It’s a steamy, overcast monsoon morning in Nogales, Sonora, just across the border from the United States. I’ve come to learn more about what happens to Mexican deportees, many parents of children, who are left off by Immigration and Customs Enforcement (ICE) in downtown Nogales at two in the morning. My inquiries take me here, just three blocks south of the Mariposa border truck crossing on the northern end of town. I’m in front of a ramshackle structure that barely passes for a building that has been safe haven for thousands of deported immigrants since the late 1990s.
Rickety stairs at the narrow sidewalk reach up into a dark social hall walled in by hand-painted murals. One panel shows a trimly bearded Jesucristo in a baseball cap and jean jacket presiding over a last breakfast or supper of beans and rice. Another is a Frida Kahlo knockoff—a tall, dark, handsome woman carrying an armful of lilies, her lower half blocked by an almost caricatured monarch butterfly.
I’m at the Kino Border Initiative’s Aid Center for Deported Migrants (CAMDEP), run by the Jesuit Refugee Service USA and numerous other supporting organizations. Around here, it’s known simply as the comedor (dining hall). This day, nearly 100 deportees, mostly men, some women, sit on benches, many with heads in hands, waiting for the first civilized meal in a nightmarish odyssey starting with their arrest days, weeks, or months before.

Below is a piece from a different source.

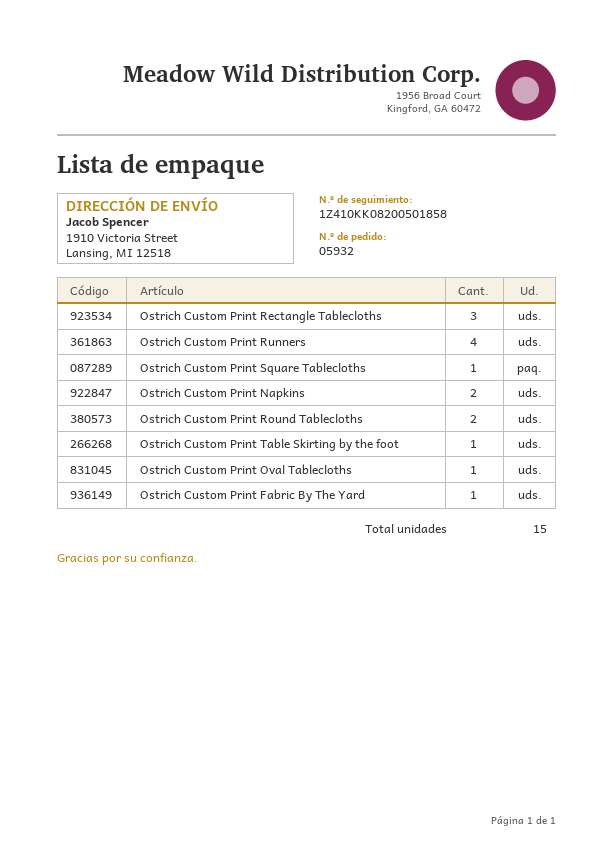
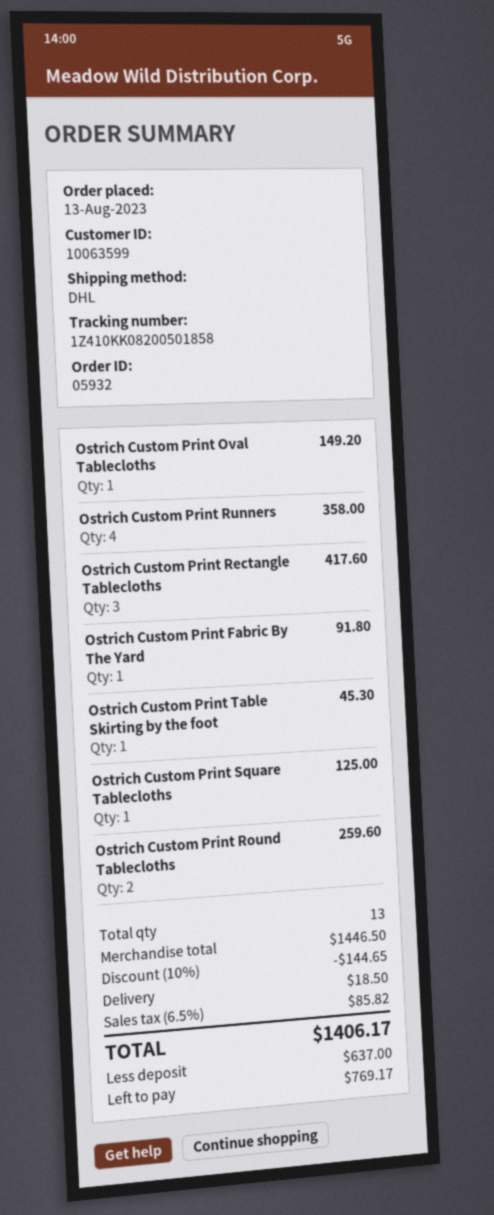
Ostrich Custom Print Napkins: 2 -> none
total quantity: 15 -> 13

Despite record low apprehensions by the Border Patrol in Arizona, the busiest crossing on the U.S.-Mexico border, ICE dragnet operations continue to trap and detain hundreds of thousands of people throughout the country. Many of these deportees are people who have entered the country without inspection more than once. That re-entry charge, a felony crime, translates to incarceration in filthy, overcrowded cells, and lengthy detentions while waiting for hearings. Ultimately, for the majority whose families can’t afford bonds up to $30,000, the charge also means deportation.
Staff member Father Ricardo gets up to briefly bless the disconsolate crowd: “Lord, bless all these travelers, whether they are going to the south or to the north. Give them strength to do what they have to do. We pray for their safety, for their families, and their children, and ask God’s blessing over the food before us today, amen. Any announcements?” The Kino Initiative staff nurse, straw basket of bandages and medicine in hand, announces she is ready to administer first aid for blisters, bites, cuts, and other wounds. Madre Lorena asks for volunteers to fold donated clothing. Dozens raise their hands. A psychologist visiting from Colima, in Central Mexico, conducts a group exercise that gets people, despite themselves, moving their eyes and bodies in different directions.
“It’s a little body movement used to help reduce the effect of the trauma,” she later explains, as we sit on a cement wall at the Grupos Beta headquarters a half mile from CAMDEP. “These people have been out in the desert, some have been in prison or detention, many don’t have a cent to their names. All they have is the moment and in that moment we try to help them look forward, not backward. No, never look backward.”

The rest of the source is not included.